Before and after images =
╭──

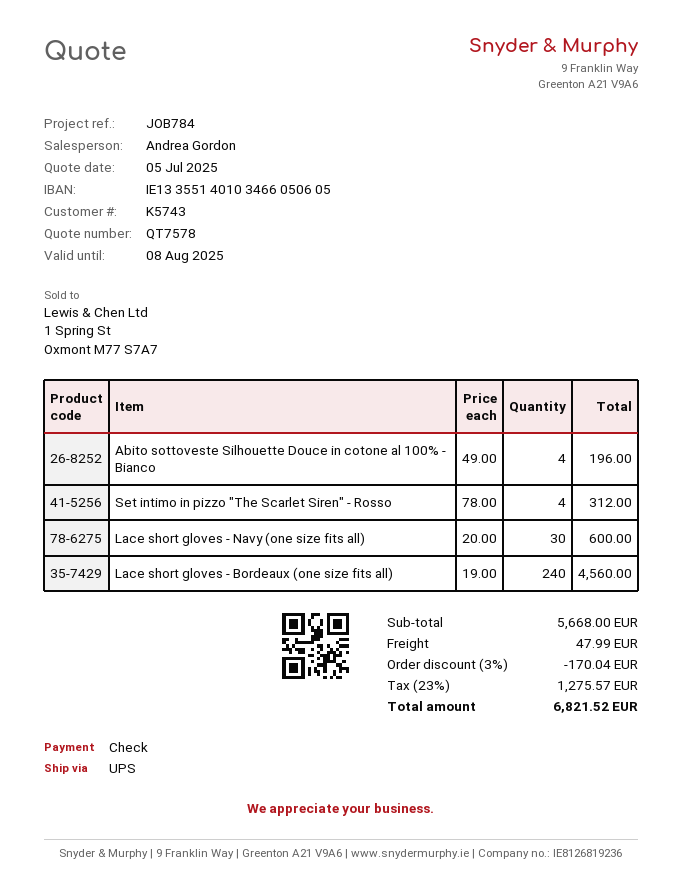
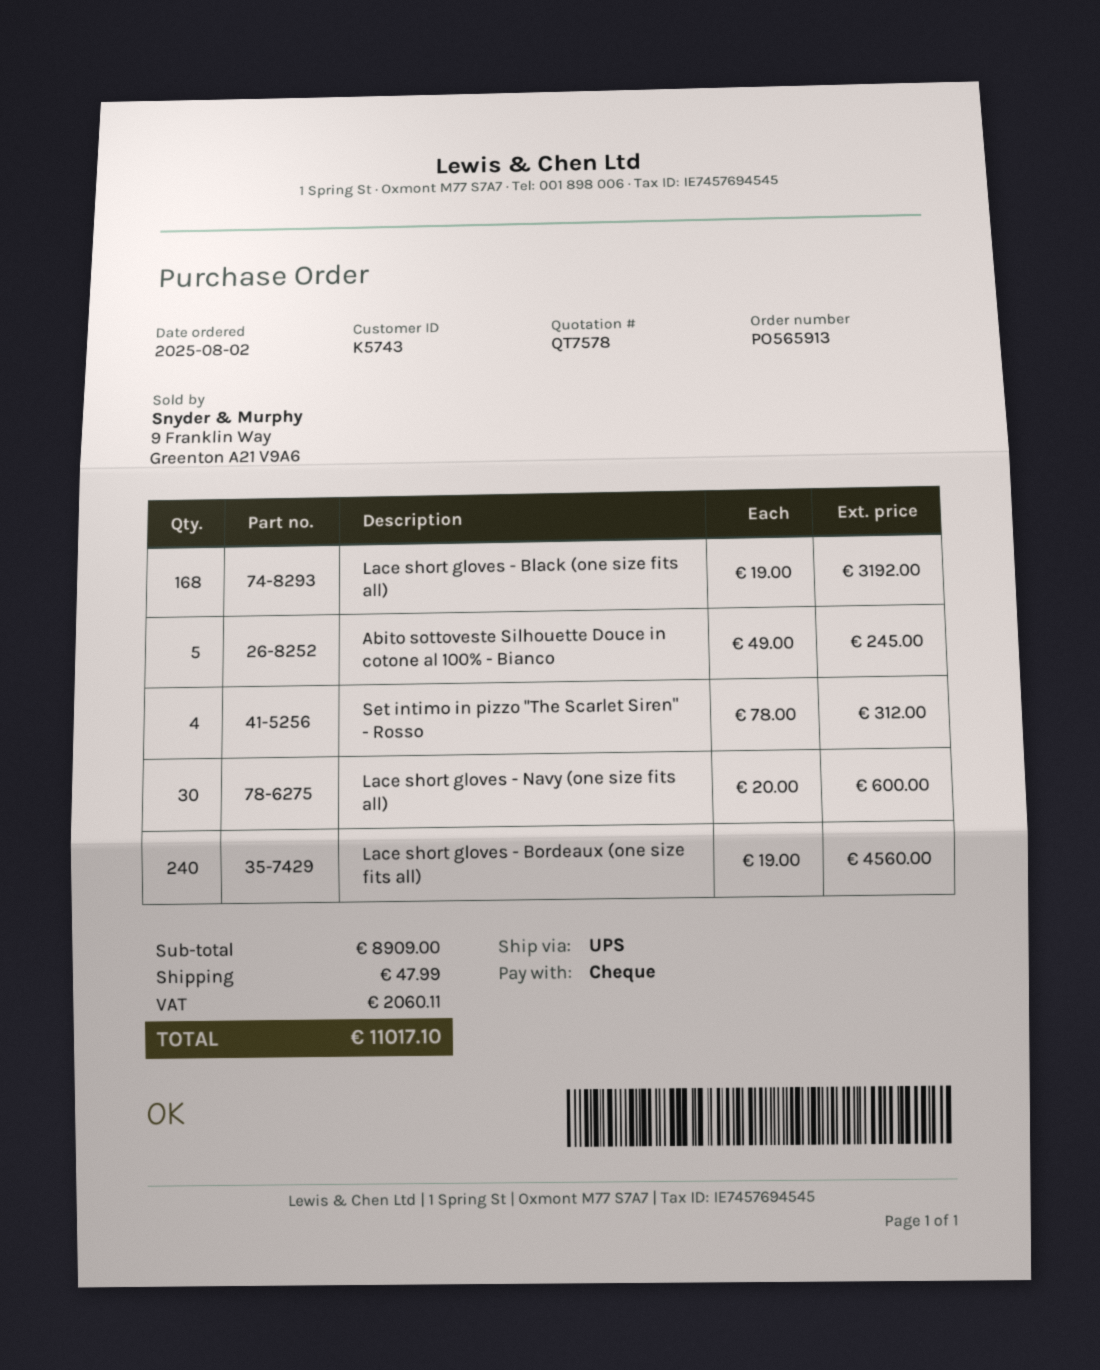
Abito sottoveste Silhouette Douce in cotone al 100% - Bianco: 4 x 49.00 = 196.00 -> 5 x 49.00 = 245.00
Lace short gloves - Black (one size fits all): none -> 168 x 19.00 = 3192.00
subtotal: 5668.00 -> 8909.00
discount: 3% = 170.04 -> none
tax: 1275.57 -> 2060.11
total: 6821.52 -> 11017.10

╰──
╭──

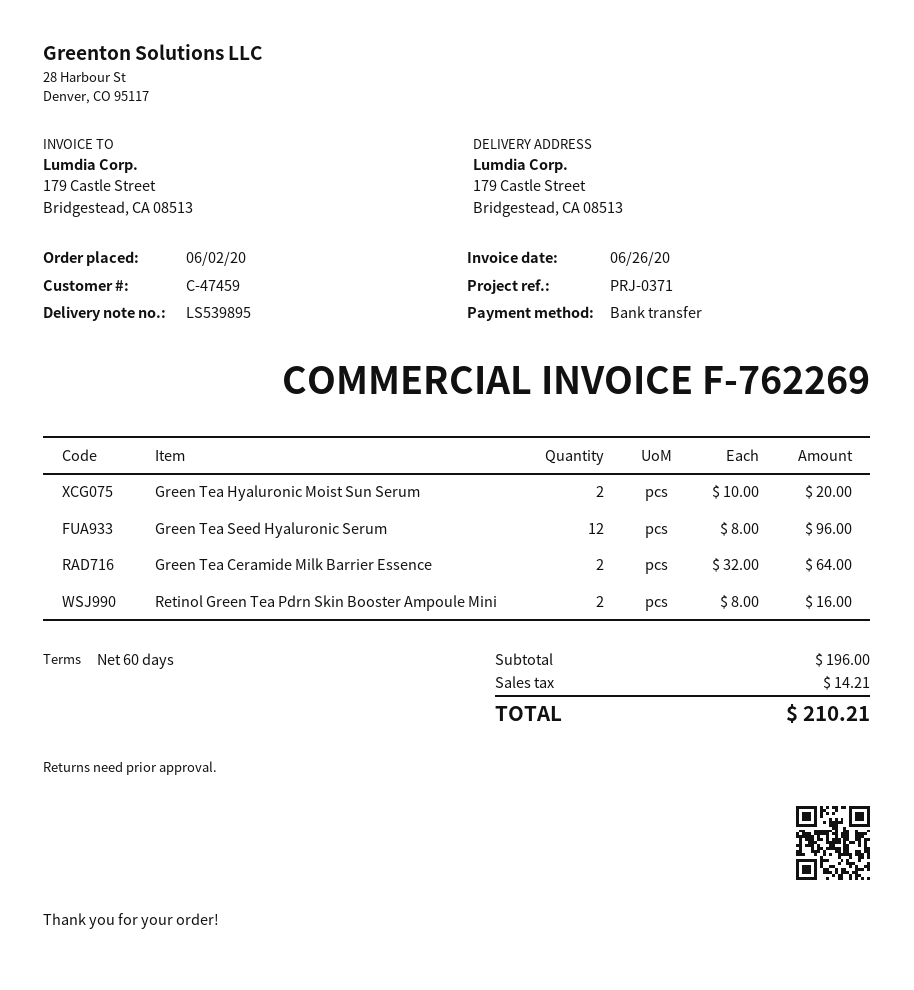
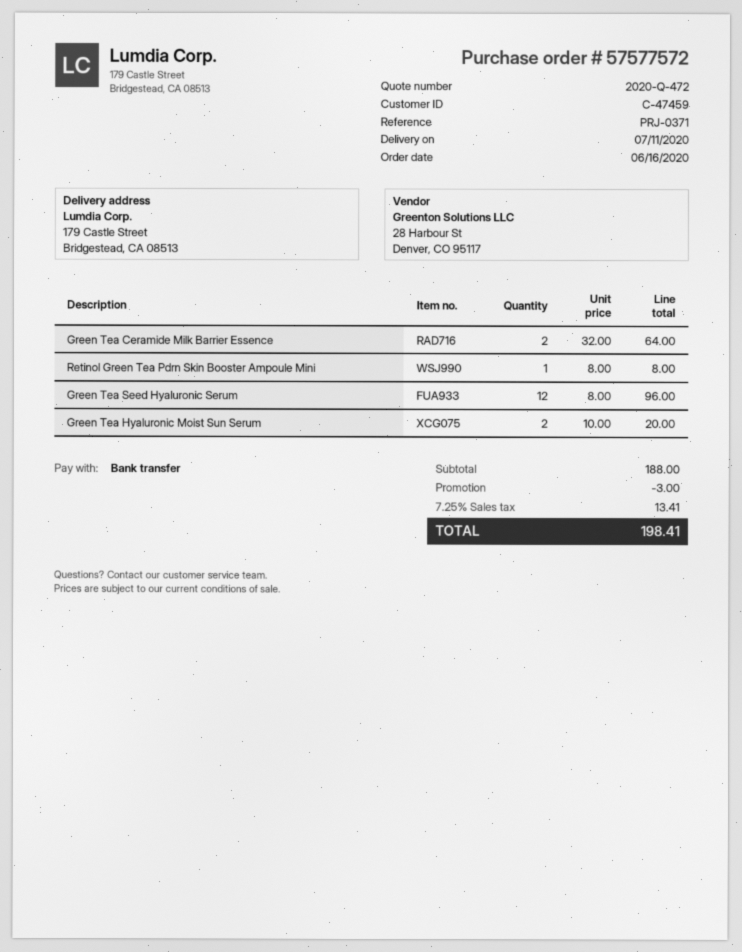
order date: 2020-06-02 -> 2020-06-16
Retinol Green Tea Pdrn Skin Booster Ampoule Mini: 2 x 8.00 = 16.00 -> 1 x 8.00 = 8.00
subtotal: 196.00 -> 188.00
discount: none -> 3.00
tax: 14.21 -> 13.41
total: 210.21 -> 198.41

╰──

Instructions for the task =
Write out only the lines that run from the line containing "order date: 2020-06-02 -> 2020-06-16" through the line containing "total: 210.21 -> 198.41", both included, exactly as they appear above.

Answer space =
order date: 2020-06-02 -> 2020-06-16
Retinol Green Tea Pdrn Skin Booster Ampoule Mini: 2 x 8.00 = 16.00 -> 1 x 8.00 = 8.00
subtotal: 196.00 -> 188.00
discount: none -> 3.00
tax: 14.21 -> 13.41
total: 210.21 -> 198.41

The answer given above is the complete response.